Dave Johns: I. Fillum Star
Note: This review is from 2017
If you want three ways NOT to open a comedy show, how about a) showing sobering footage of how the benefit system dehumanises the sick and the needy; b) bragging that you’re now a film star; or c) doing both.
But when it’s Dave Johns, the universal reaction to his newfound success as an actor after 30 years as a stand-up is that it couldn't have happened to a nicer guy.
His story could almost have come from the movies itself. After being a comic barely known outside the circuit for those three decades, he was ready to give it up to run donkey rides on the beach - for real - until a very speculative text message to the casting director on I, Daniel Blake jettisoned him on to the international film circuit. He's met Meryl Streep, Emma Stone, Steven Spielberg, Isabelle Huppert and more.

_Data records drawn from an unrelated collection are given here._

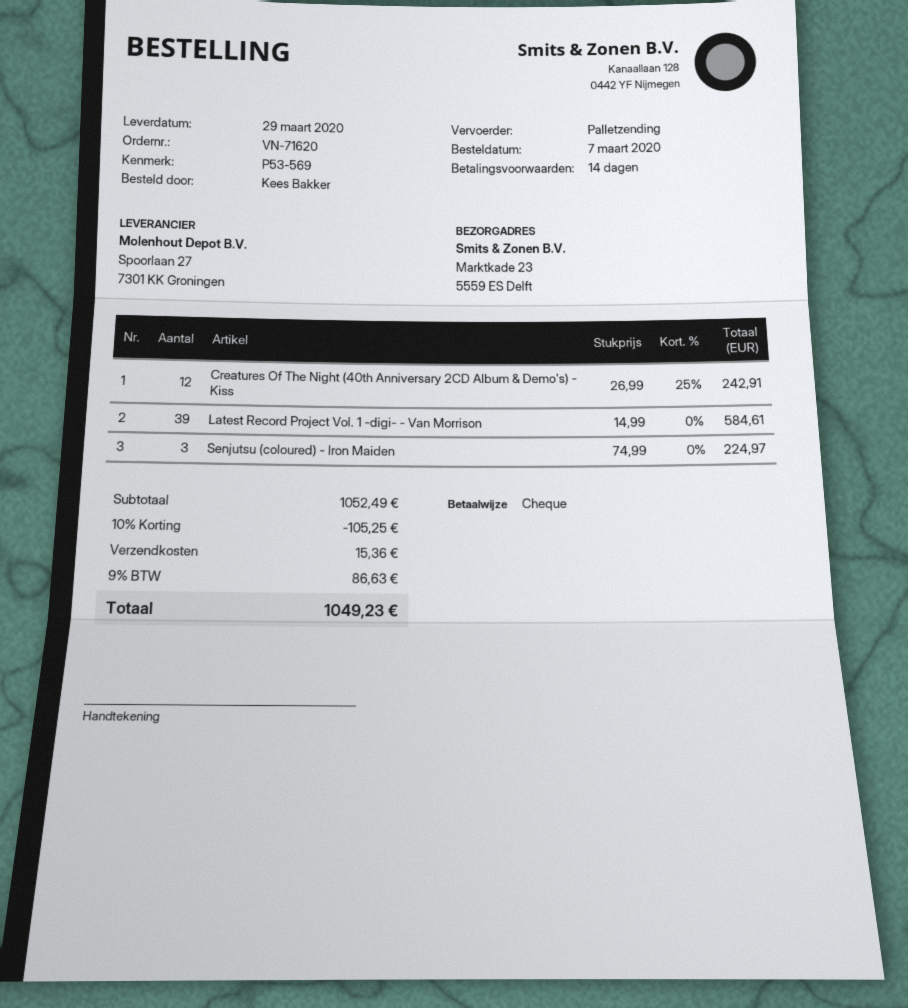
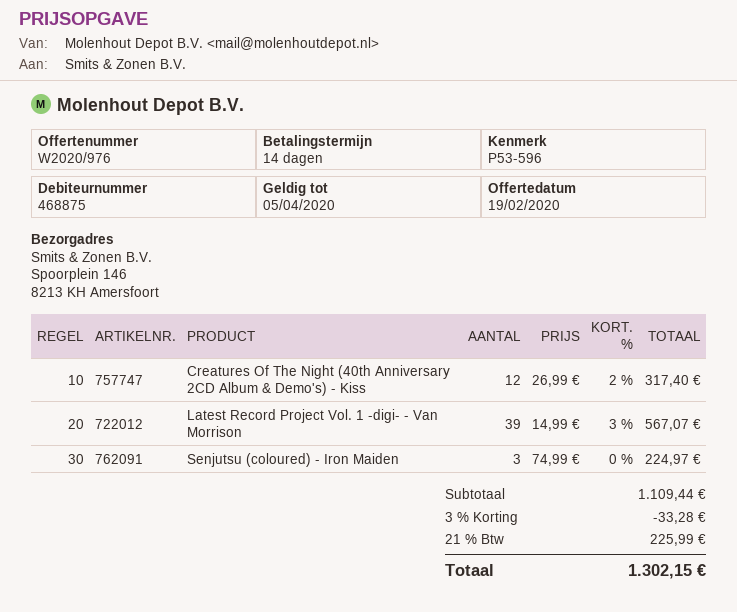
reference: P53-569 -> P53-596
ship to: Marktkade 23, 5559 ES Delft -> Spoorplein 146, 8213 KH Amersfoort
Creatures Of The Night (40th Anniversary 2CD Album & Demo's) - Kiss: 12 x 26.99 - 25% = 242.91 -> 12 x 26.99 - 2% = 317.40
Latest Record Project Vol. 1 -digi- - Van Morrison: 39 x 14.99 = 584.61 -> 39 x 14.99 - 3% = 567.07
subtotal: 1052.49 -> 1109.44
discount: 10% = 105.25 -> 3% = 33.28
shipping: 15.36 -> none
tax: 9% = 86.63 -> 21% = 225.99
total: 1049.23 -> 1302.15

I, Fillum Star are his dispatches from that new world, alien to the ex-bricklayer. He feels like a fish out of water at the premieres, parties and festivals, which he ascribes to a working-class ‘imposter syndrome’ of not belonging. He’s certainly aware of the massive disconnect between the extravagant glamour of the red carpet and the bleak subject of Ken Loach’s acclaimed film.
This show – his first stand-up hour at the Fringe in 18 years – is, therefore, a succession of stories of him saying the wrong thing to the wrong person. The constant self-deprecating tone keeps him endeared to the audience, even if the format of the anecdotes is broadly the same, each culminating in an A-lister backing away warily. And there is a bit of fat on the bone of some of the tales.
Johns, now 62, has also managed to shoehorn some of his usual stand-up material in; an encounter with Sean Connery prefacing his longstanding, and playfully silly, routine about the lyrics to Goldfinger. Elsewhere, tells how he once got traumatised by David Bowie’s testicles, and in a change of pace he paints rather a forlorn picture of Brexit, an image more truthfully sad than funny.
There is also a point to the meandering celebrity stories, and an uplifting one at that. For when Johns concludes that when he got to be over 60 he started to feel invisible, thinking that things were at an end. ‘But it’s not the end,’ he said ‘It doesn’t matter how old you are, things can change.’ And that sends you out as uplifted as the most positive of Ken Loach movies.